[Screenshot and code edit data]
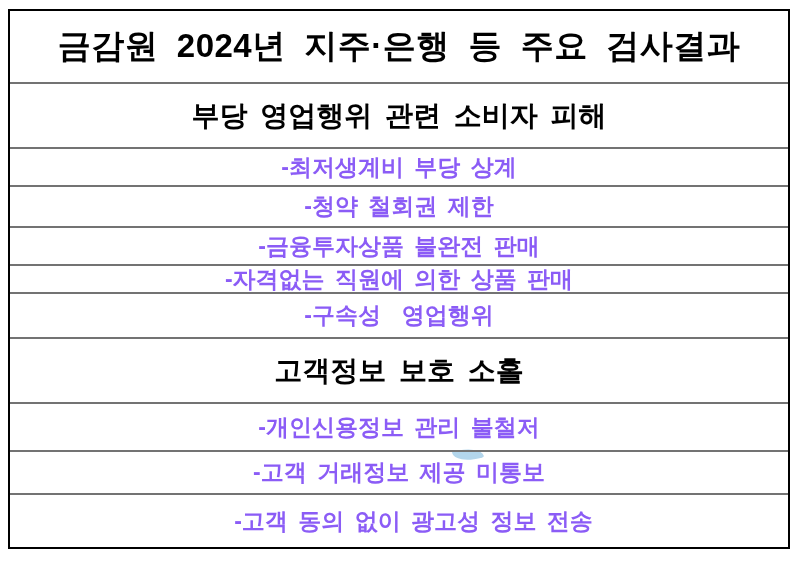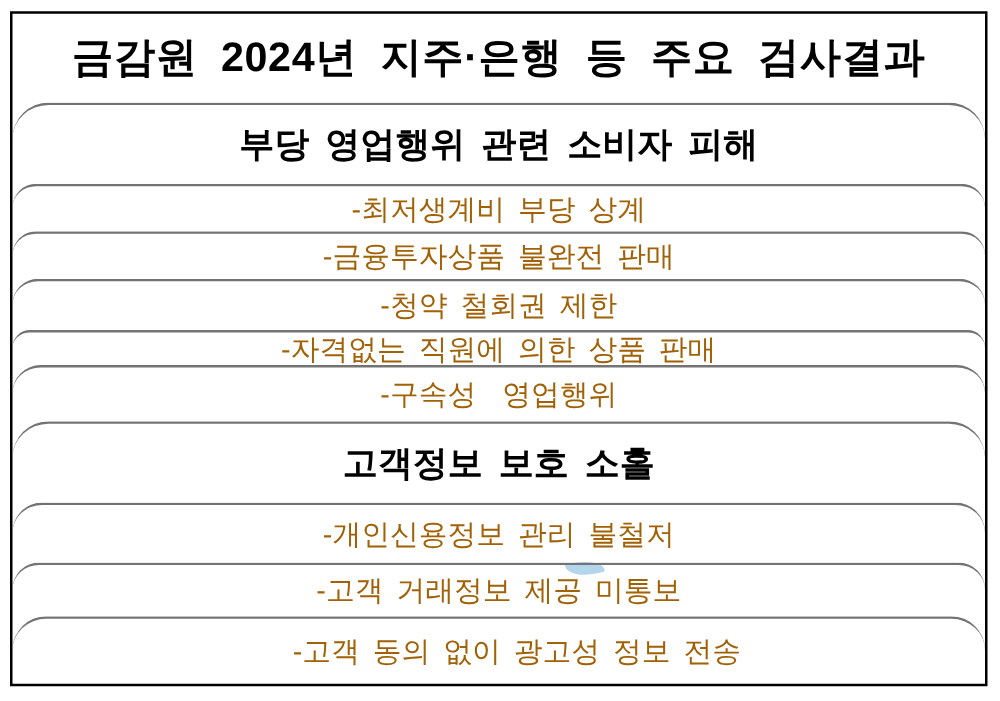--- a/index.html
+++ b/index.html
@@ -34,7 +34,6 @@
     color: #000000;
     white-space: pre-wrap;
     flex: 0 0 auto;
-    border-radius: 29px;
   }
   .row + .row { border-top: 2px solid #737373; }
   .title-row {

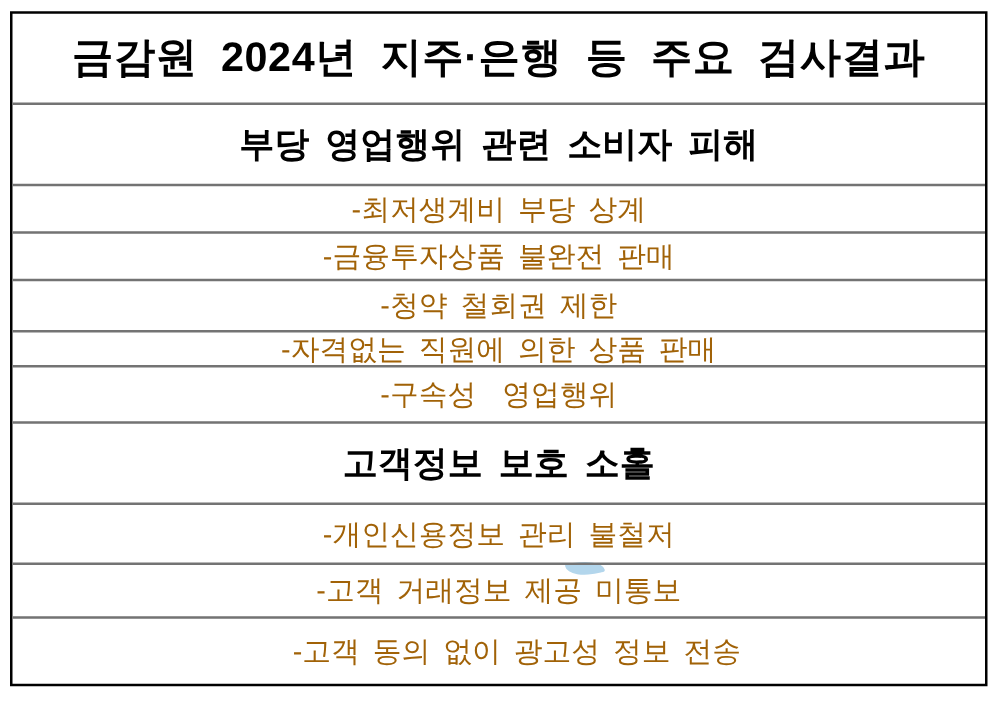--- a/index.html
+++ b/index.html
@@ -51,8 +51,8 @@
   }
   .item-row {
     font-size: 23px;
-    font-weight: 400;
-    color: #a16207;
+    font-weight: 700;
+    color: #8b5cf6;
     word-spacing: 4px;
   }
   .h38 { height: 38px; }

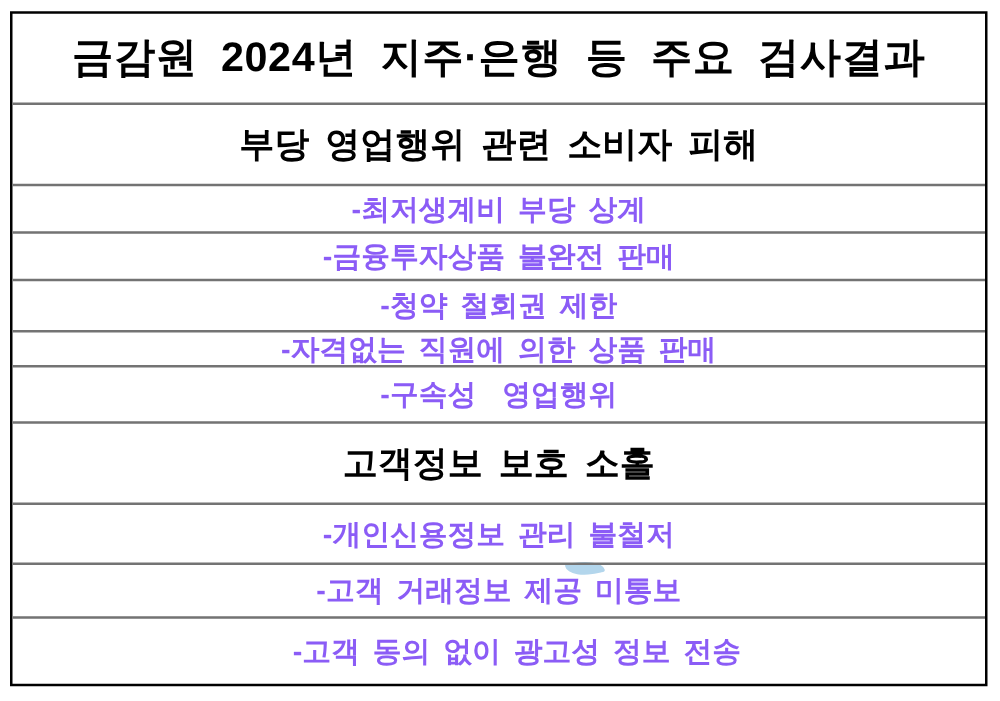--- a/index.html
+++ b/index.html
@@ -96,8 +96,8 @@
     <div class="row header-row">부당 영업행위 관련 소비자 피해</div>
 
     <div class="row item-row h38">-최저생계비 부당 상계</div>
+    <div class="row item-row h41">-청약 철회권 제한</div>
     <div class="row item-row h38">-금융투자상품 불완전 판매</div>
-    <div class="row item-row h41">-청약 철회권 제한</div>
     <div class="row item-row h39">-자격없는 직원에 의한 상품 판매</div>
     <div class="row item-row h45">-구속성  영업행위</div>
 

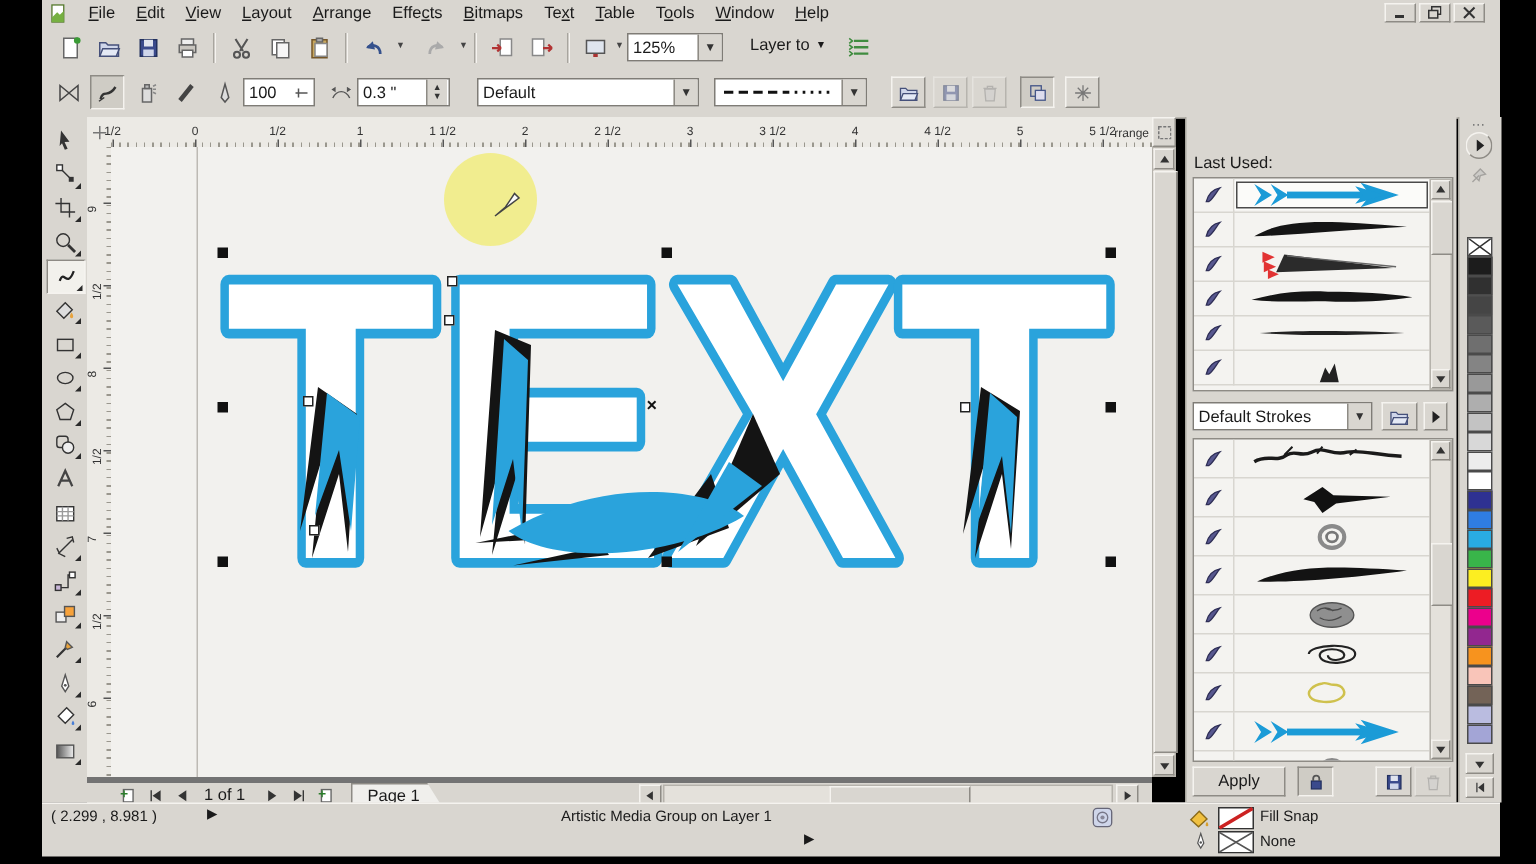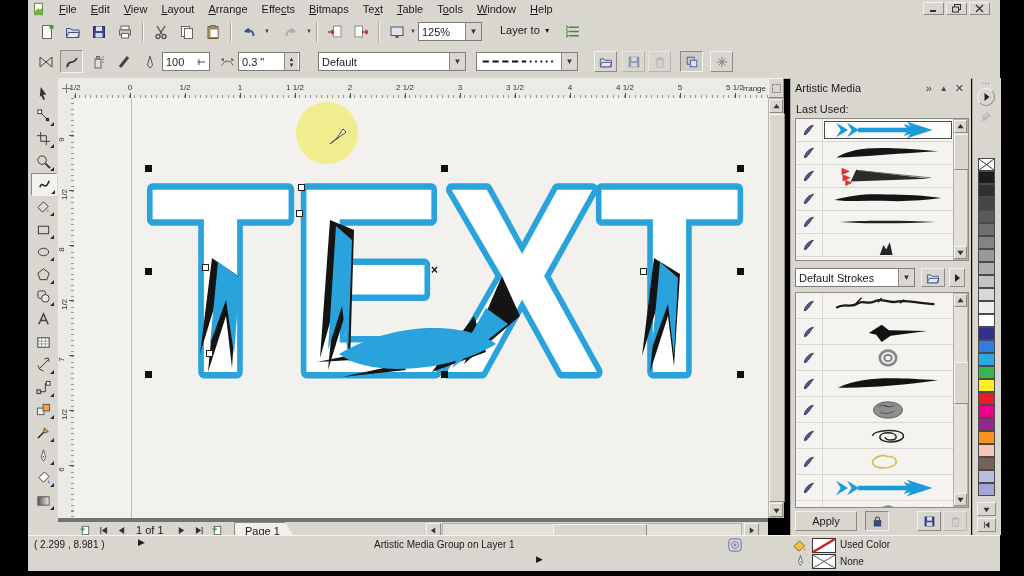--- a/index.html
+++ b/index.html
@@ -623,12 +623,6 @@
 </div>
 
 <div class="abs" id="docker" style="left:790px;top:78px;width:180px;height:457px">
-  <div class="abs" style="left:0;top:0;right:0;height:20px;display:flex;align-items:center;padding:0 4px;box-sizing:border-box">
-    <span style="flex:1">Artistic Media</span>
-    <span style="padding:0 4px;color:#444">»</span>
-    <span style="padding:0 4px;font-size:8px;color:#444">▲</span>
-    <span style="padding:0 3px;color:#444">✕</span>
-  </div>
   <span class="abs" style="left:5px;top:25px">Last Used:</span>
   <div class="list" style="left:4px;top:40px;width:172px;height:141px">
     <div id="lastused-list" style="position:absolute;left:0;top:0;right:15px;bottom:0">

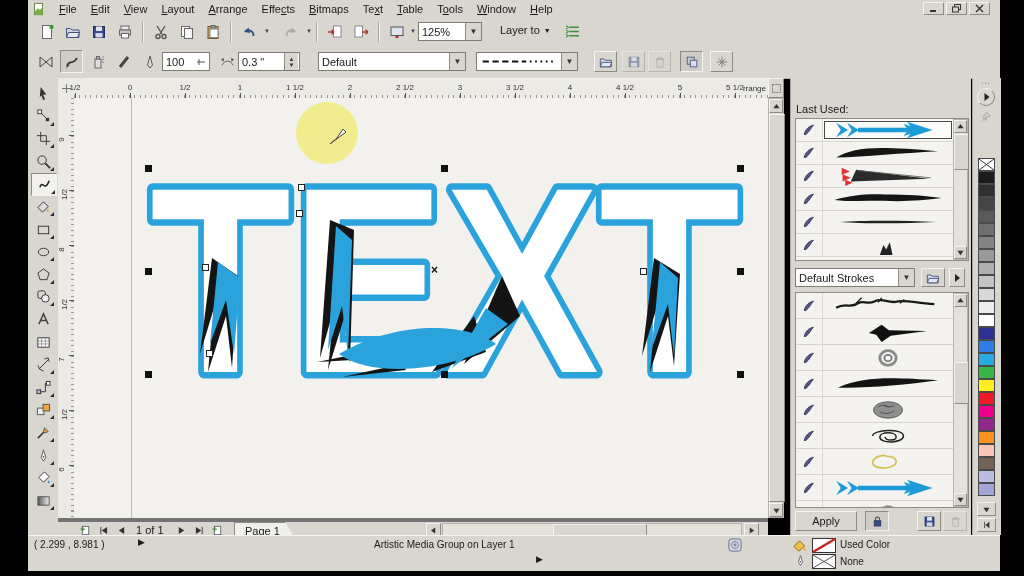--- a/index.html
+++ b/index.html
@@ -971,7 +971,7 @@
       <rect x="0.5" y="0.5" width="23" height="14" fill="#fff" stroke="#333"></rect>
       <path d="M23 1L1 14" stroke="#cc2222" stroke-width="2.4"></path>
     </svg>
-  <span class="abs st" style="left:812px;top:3px">Used Color</span>
+  <span class="abs st" style="left:812px;top:3px">Fill Snap</span>
   <span class="abs" style="left:508px;top:18px;font-size:9px">▶</span>
   <svg class="abs" style="left:766px;top:18px" width="13" height="13" viewBox="0 0 16 16">
       <path d="M8 2l2.5 8L8 14l-2.5-4z" fill="#fff" stroke="#555"></path>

PROBLEM TO SOLVE ▸
Each record should be given again exactly, with no picture carried over.

ANSWER FOR THE TASK ▸
--- a/index.html
+++ b/index.html
@@ -34,7 +34,6 @@
     color: #000000;
     white-space: pre-wrap;
     flex: 0 0 auto;
-    border-radius: 29px;
   }
   .row + .row { border-top: 2px solid #737373; }
   .title-row {

--- a/index.html
+++ b/index.html
@@ -51,8 +51,8 @@
   }
   .item-row {
     font-size: 23px;
-    font-weight: 400;
-    color: #a16207;
+    font-weight: 700;
+    color: #8b5cf6;
     word-spacing: 4px;
   }
   .h38 { height: 38px; }

--- a/index.html
+++ b/index.html
@@ -96,8 +96,8 @@
     <div class="row header-row">부당 영업행위 관련 소비자 피해</div>
 
     <div class="row item-row h38">-최저생계비 부당 상계</div>
+    <div class="row item-row h41">-청약 철회권 제한</div>
     <div class="row item-row h38">-금융투자상품 불완전 판매</div>
-    <div class="row item-row h41">-청약 철회권 제한</div>
     <div class="row item-row h39">-자격없는 직원에 의한 상품 판매</div>
     <div class="row item-row h45">-구속성  영업행위</div>
 

--- a/index.html
+++ b/index.html
@@ -623,12 +623,6 @@
 </div>
 
 <div class="abs" id="docker" style="left:790px;top:78px;width:180px;height:457px">
-  <div class="abs" style="left:0;top:0;right:0;height:20px;display:flex;align-items:center;padding:0 4px;box-sizing:border-box">
-    <span style="flex:1">Artistic Media</span>
-    <span style="padding:0 4px;color:#444">»</span>
-    <span style="padding:0 4px;font-size:8px;color:#444">▲</span>
-    <span style="padding:0 3px;color:#444">✕</span>
-  </div>
   <span class="abs" style="left:5px;top:25px">Last Used:</span>
   <div class="list" style="left:4px;top:40px;width:172px;height:141px">
     <div id="lastused-list" style="position:absolute;left:0;top:0;right:15px;bottom:0">

--- a/index.html
+++ b/index.html
@@ -971,7 +971,7 @@
       <rect x="0.5" y="0.5" width="23" height="14" fill="#fff" stroke="#333"></rect>
       <path d="M23 1L1 14" stroke="#cc2222" stroke-width="2.4"></path>
     </svg>
-  <span class="abs st" style="left:812px;top:3px">Used Color</span>
+  <span class="abs st" style="left:812px;top:3px">Fill Snap</span>
   <span class="abs" style="left:508px;top:18px;font-size:9px">▶</span>
   <svg class="abs" style="left:766px;top:18px" width="13" height="13" viewBox="0 0 16 16">
       <path d="M8 2l2.5 8L8 14l-2.5-4z" fill="#fff" stroke="#555"></path>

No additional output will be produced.